• [EXERCISE]:
As you write out the lines from the one containing "and agree on" through the last line of the records, keep them exact and leave out pictures.
*** Block opens ***
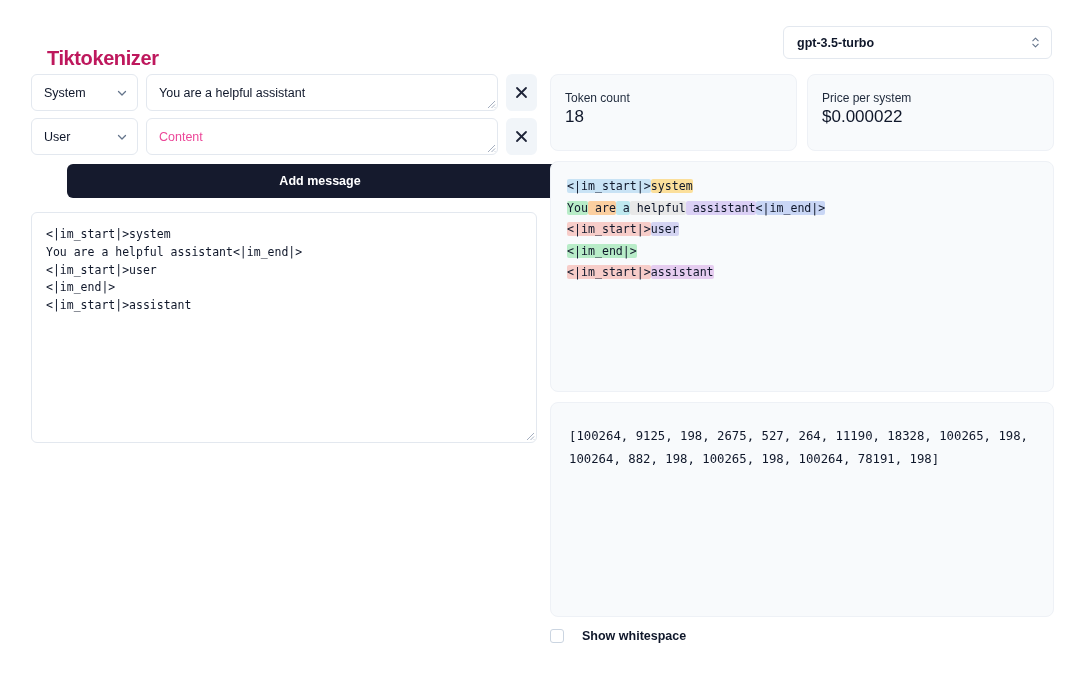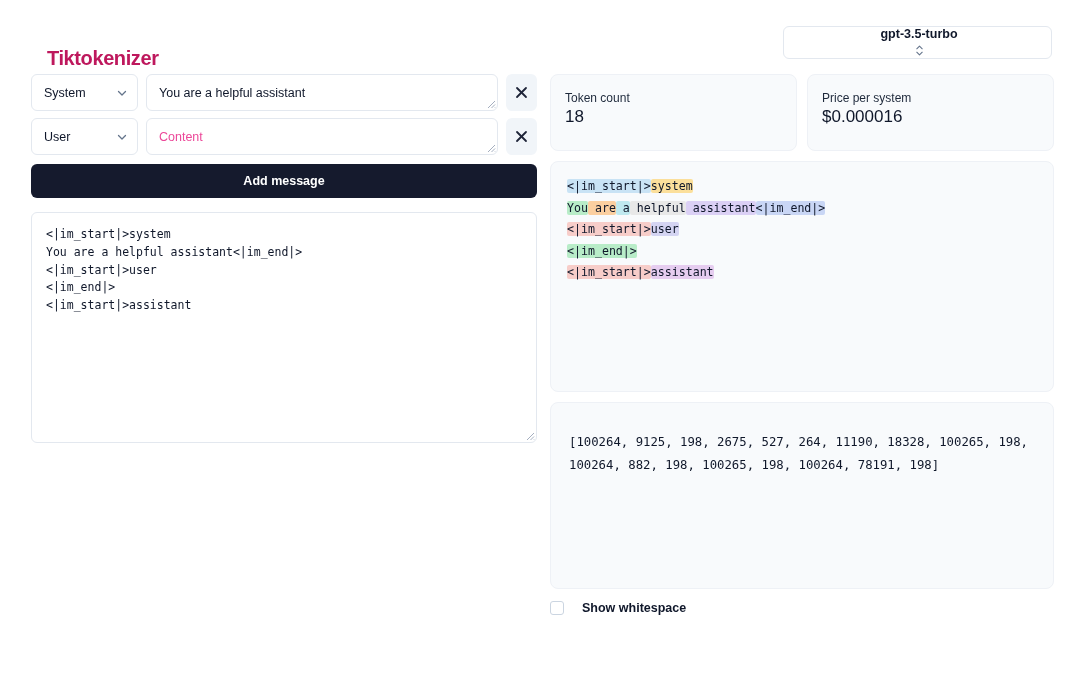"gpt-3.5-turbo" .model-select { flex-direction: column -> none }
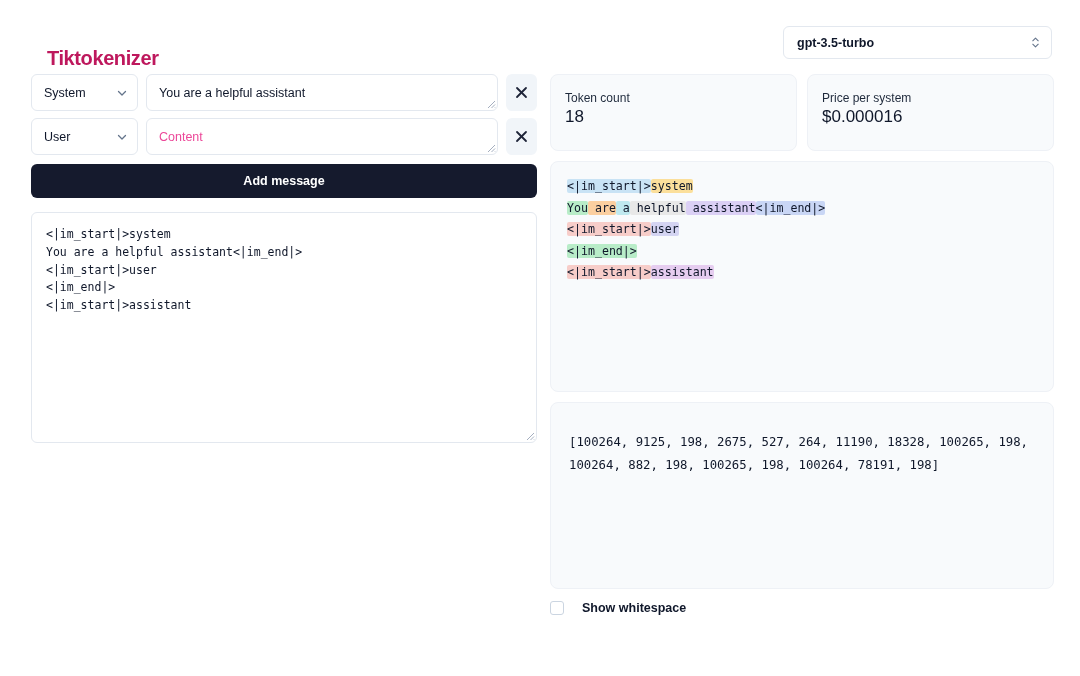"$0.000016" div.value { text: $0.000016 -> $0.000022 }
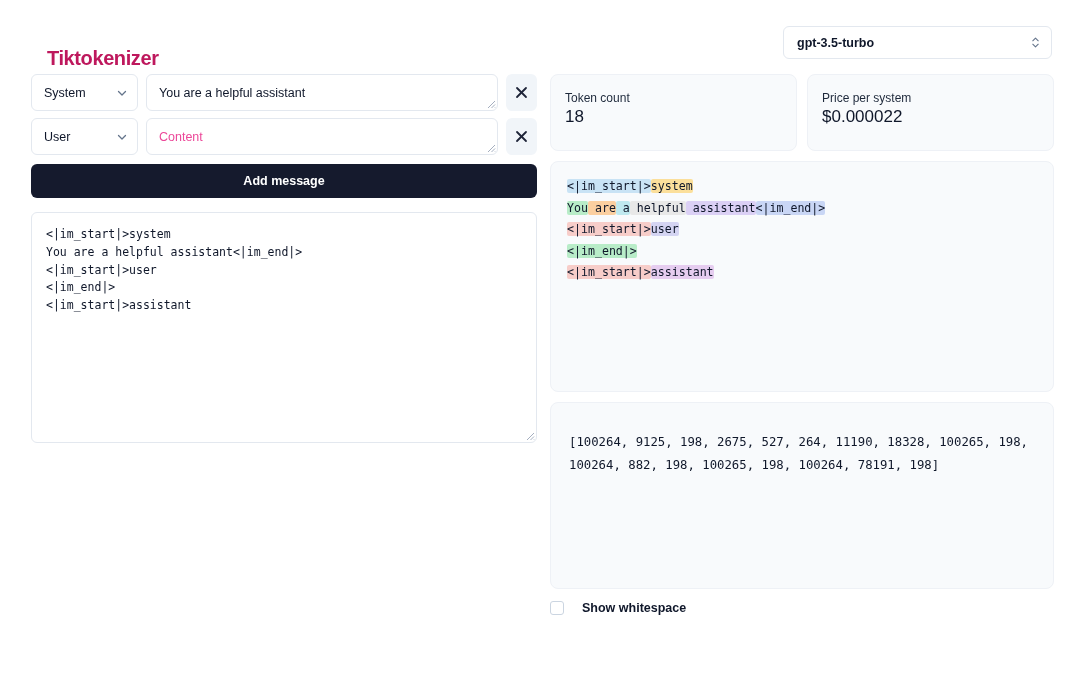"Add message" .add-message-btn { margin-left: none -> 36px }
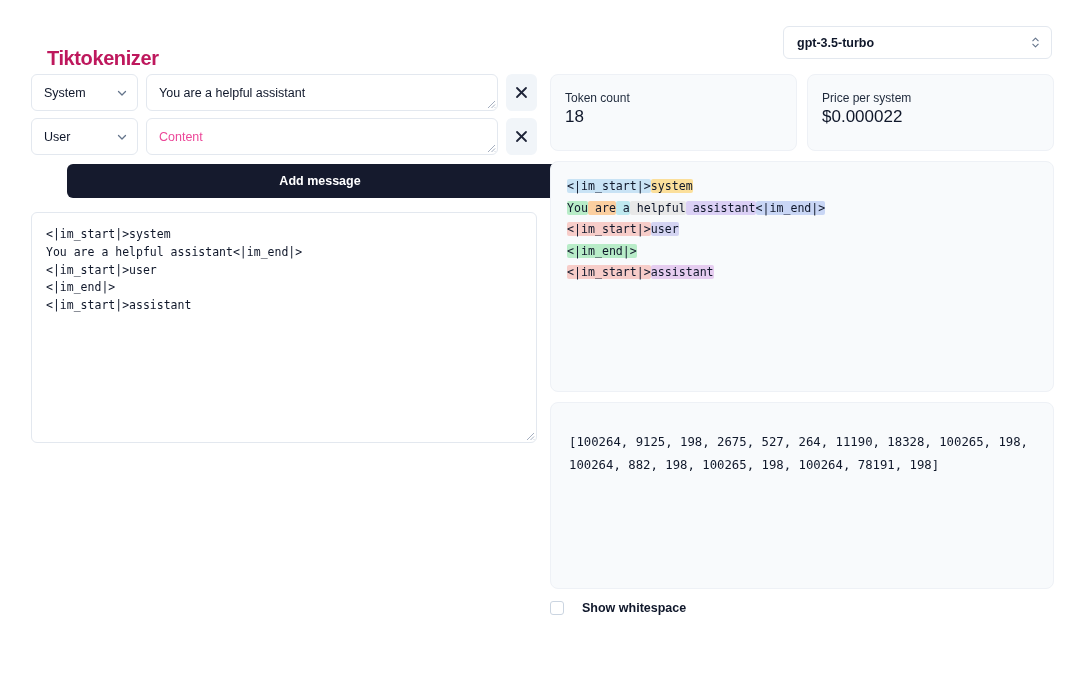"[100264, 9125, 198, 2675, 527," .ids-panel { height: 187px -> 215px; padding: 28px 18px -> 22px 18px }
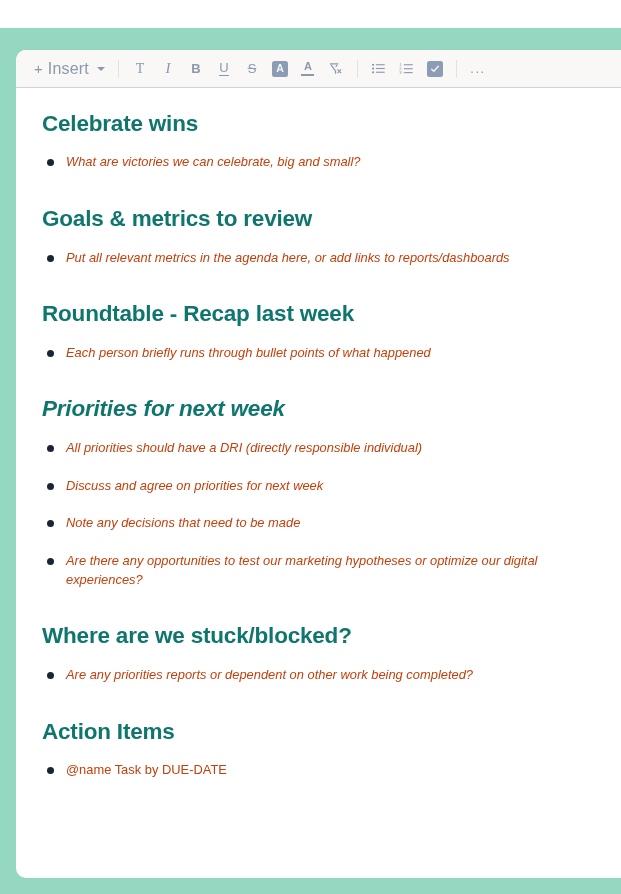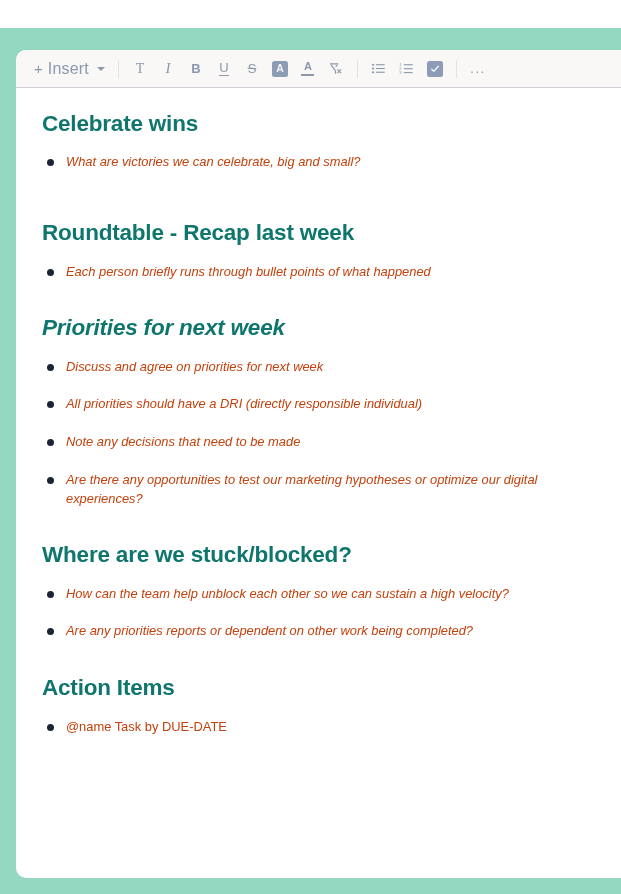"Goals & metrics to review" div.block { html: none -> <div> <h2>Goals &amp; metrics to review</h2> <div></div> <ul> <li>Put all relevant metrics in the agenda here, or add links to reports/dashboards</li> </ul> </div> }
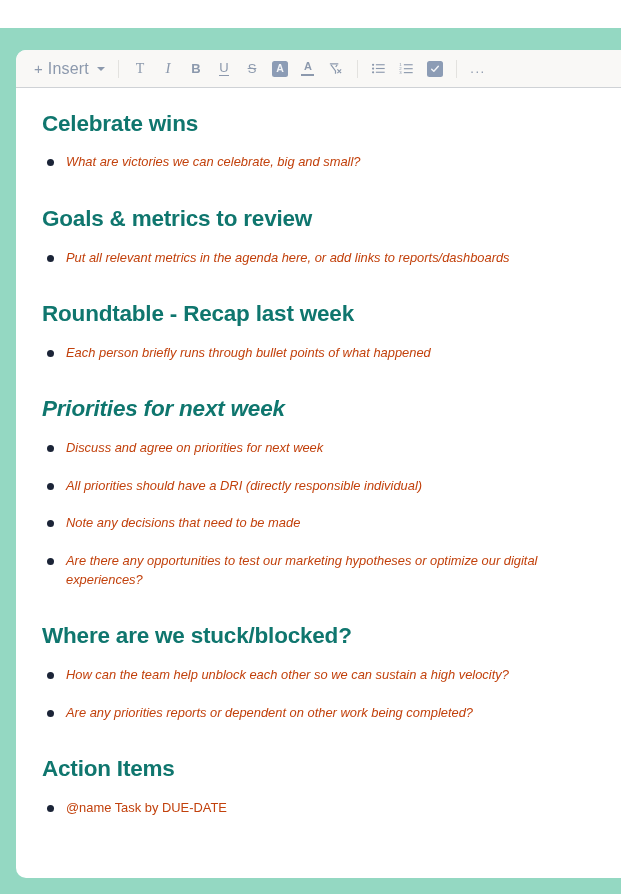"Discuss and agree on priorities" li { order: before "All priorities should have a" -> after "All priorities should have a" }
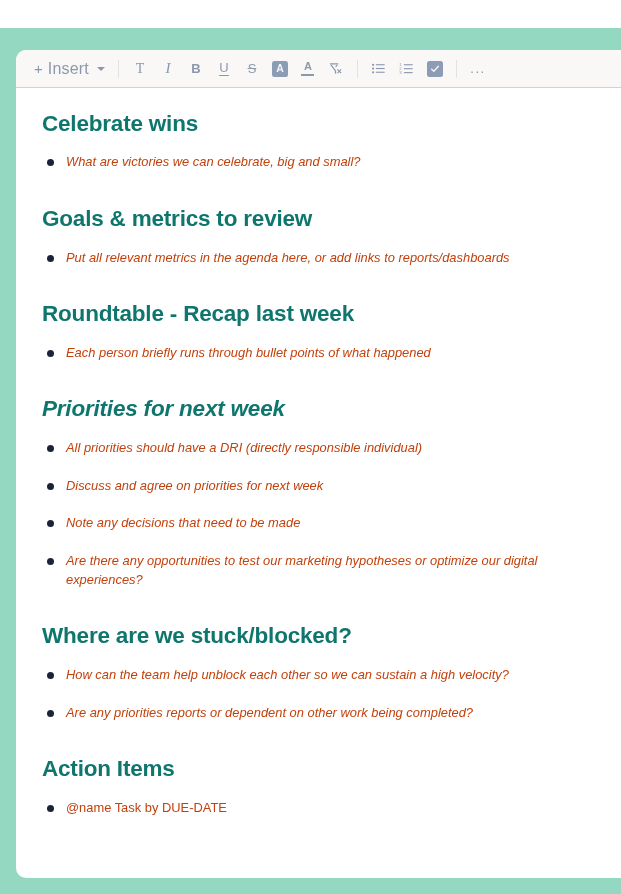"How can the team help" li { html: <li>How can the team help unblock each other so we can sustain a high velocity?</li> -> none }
*** Block closes ***
• [TASK RESULT]:
"Discuss and agree on priorities" li { order: before "All priorities should have a" -> after "All priorities should have a" }
"How can the team help" li { html: <li>How can the team help unblock each other so we can sustain a high velocity?</li> -> none }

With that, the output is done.